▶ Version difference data

>>>>>

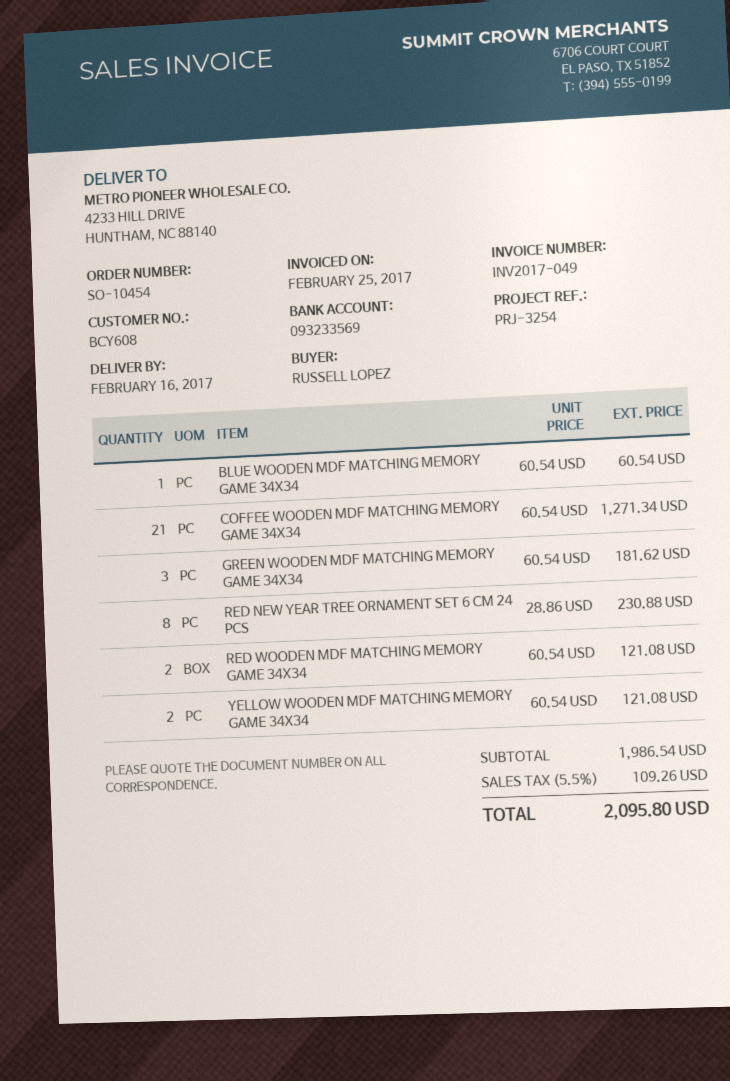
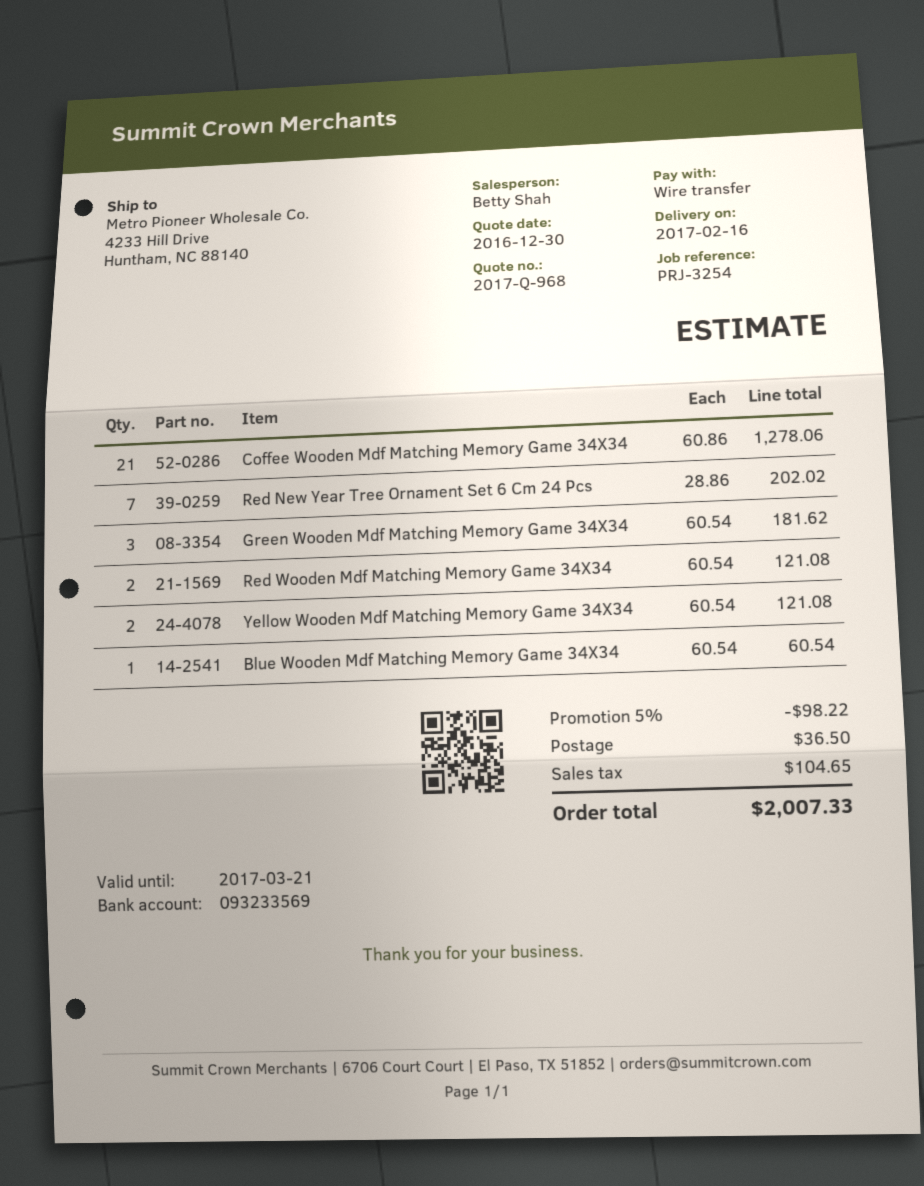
COFFEE WOODEN MDF MATCHING MEMORY GAME 34X34: 21 x 60.54 = 1271.34 -> 21 x 60.86 = 1278.06
RED NEW YEAR TREE ORNAMENT SET 6 CM 24 PCS: 8 x 28.86 = 230.88 -> 7 x 28.86 = 202.02
discount: none -> 5% = 98.22
shipping: none -> 36.50
tax: 109.26 -> 104.65
total: 2095.80 -> 2007.33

<<<<<

▶ EXERCISE INSTRUCTIONS
With "none" as the string to match, show every line of the entries above that has it.

▶ ANSWER TO THIS EXERCISE
discount: none -> 5% = 98.22
shipping: none -> 36.50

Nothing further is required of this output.